By DONNA BALANCIA
Powered by Dreamcar, Roisin Murphy and Lady Gaga, “Drama Rock” made its debut at Coachella this year.
The Davey Havok-fronted band Dreamcar, and the Irish-born Murphy took the blending of music and art to a new level at the annual festival season-opener in the desert.
The dapper Havok of the new group Dreamcar, sported a slick suit despite the triple-digit heat and he crooned to the audience like a torch singer from the 1940s. The act is very physical as Havok runs the length of the stage, jumps into the audience, high-fives the people and sings with tremendous, in-your-face force. There seems to be a side of Havok that hasn’t left the hardcore punk behind, despite his tidy outward appearance. Havok has matured in his approach to music and he gives Tony Kanal and the No Doubt core a frontman that can carry the group forward.
Havok is clearly an audience favorite as fans scream for him and adore him — particularly the California contingent — as he’s from Ukiah, Calif. The band played cuts off the new, self-titled album due May 12.

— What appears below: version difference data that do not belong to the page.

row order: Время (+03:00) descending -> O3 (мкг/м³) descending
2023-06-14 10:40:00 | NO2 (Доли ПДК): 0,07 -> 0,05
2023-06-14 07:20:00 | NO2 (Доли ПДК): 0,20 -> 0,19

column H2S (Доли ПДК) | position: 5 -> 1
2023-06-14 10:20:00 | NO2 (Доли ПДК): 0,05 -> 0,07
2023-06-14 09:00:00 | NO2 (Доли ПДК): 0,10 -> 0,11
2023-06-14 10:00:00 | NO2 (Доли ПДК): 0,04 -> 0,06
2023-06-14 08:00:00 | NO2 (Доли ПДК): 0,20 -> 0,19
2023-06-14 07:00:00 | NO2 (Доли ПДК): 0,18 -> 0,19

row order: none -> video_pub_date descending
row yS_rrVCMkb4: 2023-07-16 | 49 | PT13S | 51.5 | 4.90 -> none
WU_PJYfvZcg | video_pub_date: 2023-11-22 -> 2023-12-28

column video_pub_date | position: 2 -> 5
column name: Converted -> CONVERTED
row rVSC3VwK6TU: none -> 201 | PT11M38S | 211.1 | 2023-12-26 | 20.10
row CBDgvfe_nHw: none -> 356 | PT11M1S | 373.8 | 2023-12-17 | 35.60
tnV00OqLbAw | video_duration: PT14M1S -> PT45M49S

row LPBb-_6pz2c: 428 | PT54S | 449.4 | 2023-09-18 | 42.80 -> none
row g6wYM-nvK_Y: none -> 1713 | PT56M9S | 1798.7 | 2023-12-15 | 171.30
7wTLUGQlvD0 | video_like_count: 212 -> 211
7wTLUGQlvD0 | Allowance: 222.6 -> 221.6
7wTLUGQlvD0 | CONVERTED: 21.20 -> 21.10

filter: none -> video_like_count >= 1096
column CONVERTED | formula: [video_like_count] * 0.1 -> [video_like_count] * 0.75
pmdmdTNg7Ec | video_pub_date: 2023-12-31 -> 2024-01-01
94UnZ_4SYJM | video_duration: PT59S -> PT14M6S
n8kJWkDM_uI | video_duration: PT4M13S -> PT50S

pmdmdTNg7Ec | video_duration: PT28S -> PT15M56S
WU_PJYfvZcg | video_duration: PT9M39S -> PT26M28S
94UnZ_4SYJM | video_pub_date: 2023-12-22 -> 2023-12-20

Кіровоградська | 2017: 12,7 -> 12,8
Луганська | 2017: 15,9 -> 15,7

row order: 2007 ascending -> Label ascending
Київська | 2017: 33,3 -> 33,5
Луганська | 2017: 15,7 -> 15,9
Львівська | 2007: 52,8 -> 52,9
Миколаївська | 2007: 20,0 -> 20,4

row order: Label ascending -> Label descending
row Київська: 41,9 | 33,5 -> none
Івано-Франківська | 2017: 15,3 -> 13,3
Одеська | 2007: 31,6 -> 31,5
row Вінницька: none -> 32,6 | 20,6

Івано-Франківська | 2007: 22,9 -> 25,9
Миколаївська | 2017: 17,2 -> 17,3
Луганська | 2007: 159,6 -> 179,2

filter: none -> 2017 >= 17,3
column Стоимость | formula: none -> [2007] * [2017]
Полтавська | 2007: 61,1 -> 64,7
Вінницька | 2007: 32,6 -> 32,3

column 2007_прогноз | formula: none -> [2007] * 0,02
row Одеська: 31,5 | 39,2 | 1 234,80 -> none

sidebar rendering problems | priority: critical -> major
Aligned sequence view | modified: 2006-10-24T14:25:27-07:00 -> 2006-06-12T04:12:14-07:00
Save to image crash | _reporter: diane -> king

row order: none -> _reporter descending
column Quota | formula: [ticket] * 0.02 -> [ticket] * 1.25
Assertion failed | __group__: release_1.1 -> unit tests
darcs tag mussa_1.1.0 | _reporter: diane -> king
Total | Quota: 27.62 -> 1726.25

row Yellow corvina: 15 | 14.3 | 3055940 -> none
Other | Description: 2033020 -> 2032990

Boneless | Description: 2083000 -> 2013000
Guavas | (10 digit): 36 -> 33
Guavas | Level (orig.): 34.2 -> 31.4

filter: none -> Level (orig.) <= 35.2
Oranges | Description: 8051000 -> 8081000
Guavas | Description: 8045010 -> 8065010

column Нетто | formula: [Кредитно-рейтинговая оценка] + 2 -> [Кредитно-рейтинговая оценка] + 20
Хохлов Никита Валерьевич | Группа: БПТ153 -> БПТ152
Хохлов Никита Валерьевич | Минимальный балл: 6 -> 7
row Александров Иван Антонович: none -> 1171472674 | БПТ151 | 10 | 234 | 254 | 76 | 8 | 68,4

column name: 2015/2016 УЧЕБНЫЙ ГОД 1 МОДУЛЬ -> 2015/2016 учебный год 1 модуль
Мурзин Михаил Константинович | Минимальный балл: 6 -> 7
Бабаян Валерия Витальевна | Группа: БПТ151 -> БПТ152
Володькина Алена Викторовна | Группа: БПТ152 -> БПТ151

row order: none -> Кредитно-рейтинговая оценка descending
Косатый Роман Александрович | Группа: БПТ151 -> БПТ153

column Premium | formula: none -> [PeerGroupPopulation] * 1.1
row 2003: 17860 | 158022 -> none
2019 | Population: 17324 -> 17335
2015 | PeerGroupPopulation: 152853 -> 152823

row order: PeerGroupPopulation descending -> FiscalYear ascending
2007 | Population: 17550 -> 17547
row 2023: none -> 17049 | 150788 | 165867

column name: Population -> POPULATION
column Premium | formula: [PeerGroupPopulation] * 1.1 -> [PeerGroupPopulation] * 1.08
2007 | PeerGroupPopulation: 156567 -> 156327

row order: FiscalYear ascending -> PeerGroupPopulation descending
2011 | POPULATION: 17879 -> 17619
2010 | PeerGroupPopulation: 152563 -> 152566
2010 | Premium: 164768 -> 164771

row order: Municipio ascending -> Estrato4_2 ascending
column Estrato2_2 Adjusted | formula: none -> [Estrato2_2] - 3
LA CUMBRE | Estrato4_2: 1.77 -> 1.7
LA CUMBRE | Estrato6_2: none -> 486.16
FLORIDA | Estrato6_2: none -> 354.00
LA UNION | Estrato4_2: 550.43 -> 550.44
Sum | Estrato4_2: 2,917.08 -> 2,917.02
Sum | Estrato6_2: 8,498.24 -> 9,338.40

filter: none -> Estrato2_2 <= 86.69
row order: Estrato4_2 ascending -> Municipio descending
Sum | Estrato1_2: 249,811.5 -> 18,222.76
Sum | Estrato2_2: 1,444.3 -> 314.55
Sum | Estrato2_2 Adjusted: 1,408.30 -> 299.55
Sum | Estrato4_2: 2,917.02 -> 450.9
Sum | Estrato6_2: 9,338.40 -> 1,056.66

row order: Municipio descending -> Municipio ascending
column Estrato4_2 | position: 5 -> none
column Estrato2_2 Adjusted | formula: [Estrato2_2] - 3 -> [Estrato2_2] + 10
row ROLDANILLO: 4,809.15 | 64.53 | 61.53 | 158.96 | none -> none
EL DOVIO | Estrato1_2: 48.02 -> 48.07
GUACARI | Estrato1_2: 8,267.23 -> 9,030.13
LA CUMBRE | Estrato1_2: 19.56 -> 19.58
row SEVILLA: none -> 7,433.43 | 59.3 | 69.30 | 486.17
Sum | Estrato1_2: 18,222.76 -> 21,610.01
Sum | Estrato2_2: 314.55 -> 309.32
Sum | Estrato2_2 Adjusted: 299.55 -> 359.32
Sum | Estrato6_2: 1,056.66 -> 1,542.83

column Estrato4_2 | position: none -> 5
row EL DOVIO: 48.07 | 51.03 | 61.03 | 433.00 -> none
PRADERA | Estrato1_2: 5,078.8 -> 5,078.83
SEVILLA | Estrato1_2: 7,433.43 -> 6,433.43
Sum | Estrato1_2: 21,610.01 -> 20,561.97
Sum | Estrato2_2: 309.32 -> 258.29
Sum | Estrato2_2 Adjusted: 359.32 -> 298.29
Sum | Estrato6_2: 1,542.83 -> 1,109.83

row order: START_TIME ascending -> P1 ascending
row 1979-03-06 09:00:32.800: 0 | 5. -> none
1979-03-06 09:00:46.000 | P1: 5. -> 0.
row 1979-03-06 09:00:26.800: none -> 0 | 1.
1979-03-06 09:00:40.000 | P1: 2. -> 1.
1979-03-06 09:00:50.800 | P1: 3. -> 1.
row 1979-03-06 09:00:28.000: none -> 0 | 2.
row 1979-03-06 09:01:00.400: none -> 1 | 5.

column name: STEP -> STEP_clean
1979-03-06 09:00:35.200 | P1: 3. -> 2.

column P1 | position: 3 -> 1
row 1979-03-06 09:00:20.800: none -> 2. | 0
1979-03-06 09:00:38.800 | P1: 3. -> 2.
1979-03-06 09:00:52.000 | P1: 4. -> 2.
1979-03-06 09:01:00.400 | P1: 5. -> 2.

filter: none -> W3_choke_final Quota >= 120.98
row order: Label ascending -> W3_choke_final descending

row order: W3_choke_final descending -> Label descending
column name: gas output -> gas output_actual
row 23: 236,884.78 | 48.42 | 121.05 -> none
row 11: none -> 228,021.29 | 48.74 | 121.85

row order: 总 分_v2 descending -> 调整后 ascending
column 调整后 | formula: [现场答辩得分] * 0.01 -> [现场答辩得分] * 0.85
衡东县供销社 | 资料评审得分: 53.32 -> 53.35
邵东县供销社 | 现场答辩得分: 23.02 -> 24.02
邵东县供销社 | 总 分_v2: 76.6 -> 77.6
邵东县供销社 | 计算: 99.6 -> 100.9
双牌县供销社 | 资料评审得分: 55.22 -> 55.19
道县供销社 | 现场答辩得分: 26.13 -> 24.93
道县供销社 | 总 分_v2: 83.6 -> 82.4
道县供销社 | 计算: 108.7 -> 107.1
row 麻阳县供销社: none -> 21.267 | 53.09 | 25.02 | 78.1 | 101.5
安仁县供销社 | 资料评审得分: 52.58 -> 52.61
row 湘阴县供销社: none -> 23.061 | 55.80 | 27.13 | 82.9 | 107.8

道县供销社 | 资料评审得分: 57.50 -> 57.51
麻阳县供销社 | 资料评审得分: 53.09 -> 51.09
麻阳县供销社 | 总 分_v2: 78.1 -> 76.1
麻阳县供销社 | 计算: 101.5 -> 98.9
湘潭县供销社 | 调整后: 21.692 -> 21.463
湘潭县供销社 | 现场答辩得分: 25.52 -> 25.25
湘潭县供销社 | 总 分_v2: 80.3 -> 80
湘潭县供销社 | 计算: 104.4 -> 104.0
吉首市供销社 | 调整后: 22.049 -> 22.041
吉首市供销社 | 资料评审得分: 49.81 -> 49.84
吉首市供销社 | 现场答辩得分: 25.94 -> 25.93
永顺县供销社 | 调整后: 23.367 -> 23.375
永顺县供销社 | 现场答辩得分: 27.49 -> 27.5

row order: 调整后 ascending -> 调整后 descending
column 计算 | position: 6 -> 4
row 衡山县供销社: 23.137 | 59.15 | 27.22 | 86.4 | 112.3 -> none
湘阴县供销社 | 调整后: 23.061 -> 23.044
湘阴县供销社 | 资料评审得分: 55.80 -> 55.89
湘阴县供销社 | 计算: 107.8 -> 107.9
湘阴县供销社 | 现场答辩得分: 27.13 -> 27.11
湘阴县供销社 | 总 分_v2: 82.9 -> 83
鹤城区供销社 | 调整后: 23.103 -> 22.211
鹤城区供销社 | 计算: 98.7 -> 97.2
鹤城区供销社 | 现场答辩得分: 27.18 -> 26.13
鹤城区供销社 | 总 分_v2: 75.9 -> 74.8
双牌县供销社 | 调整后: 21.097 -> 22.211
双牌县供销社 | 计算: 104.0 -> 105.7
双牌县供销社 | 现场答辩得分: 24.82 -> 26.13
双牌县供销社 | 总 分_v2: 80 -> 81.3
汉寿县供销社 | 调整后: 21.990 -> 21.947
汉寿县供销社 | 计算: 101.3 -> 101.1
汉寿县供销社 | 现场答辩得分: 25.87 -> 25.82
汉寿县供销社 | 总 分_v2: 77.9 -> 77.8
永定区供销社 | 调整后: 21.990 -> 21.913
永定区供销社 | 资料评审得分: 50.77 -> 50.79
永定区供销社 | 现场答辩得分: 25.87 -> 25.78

Roisin Murphy takes costume changes to a new level, as she must have changed either shirt, skirt or facial attachments at least 16 times during her set. This amazing artist is like a combination of Gloria Gaynor and David Bowie. It’s avant-garde music but set to the disco beat, which got all the festival attendees in the Gobi Tent up and dancing with each other.
Strictly from her appearance it would seem she is the Irish Bjork, as Murphy’s accessories are very bizarre. Fuzzy flowers with faces, masks, and offbeat but feminine clothing is the name of the game here. The music, though, carries through the shenanigans and resonates with deep impact despite the visual whirlwind on stage.
Murphy’s a producer and has cut her teeth in the theatre and it’s easy to identify that background. She was a special treat at Coachella and the festival would be well suited to bring on more performers like Murphy. Her latest album is Take Her Up to Monto.
Blossoms didn’t have theatrics to incorporate into their show, but the drama that surrounded the U.K band was noted as their appearance caused a splash with the media. There was a lot about Blossoms that drew the media and the fans around the Outdoor Theatre stage at the early part of the day. The music is upbeat and catchy. U.K. band is comprised of Tom Ogden, Charlie Salt, Josh Dewhurst, Joe Donovan and Myles Kellock.
Ogden made a sure bet that Blossoms is the only band at Coachella in which the band mates were all born in the same hospital. The hospital is back in Stockport, Manchester.
Also making a splash on the hot weekend 2 were Car Seat Headrest, War Paint, Toots and the Maytalls, The Allah Las, Grace Mitchell and Sunday headliner Kendrick Lamar whose Damn is a major hit.
Banks and Steelz had a great afternoon set and they brought Bishop Briggs up to the stage to join in on the song, “Wild Season,” and she held her own. Florence Welch is the featured singer on the song on the Banks and Steelz debut album, Anything But Words.
Then there’s the drama that goes with the artist who didn’t want his photo taken. We’re not sure what the purpose is for any musician to not want to be photographed by anyone when they are performing to the people who (sometimes) buy the music.
Lady Gaga, whose tireless theatrics make people tired just observing, did not fail to impress on weekend 2. This time, she brought her parents, but still veered little from the week before. She played the classics as well as her new song, “The Cure.” She said she wanted to find out how many people had been listening to it since the song debuted the week before. And as if not to be outdone by any of the other acts during weekend two, Gaga punctuated her final Coachella set with a dramatic fireworks display.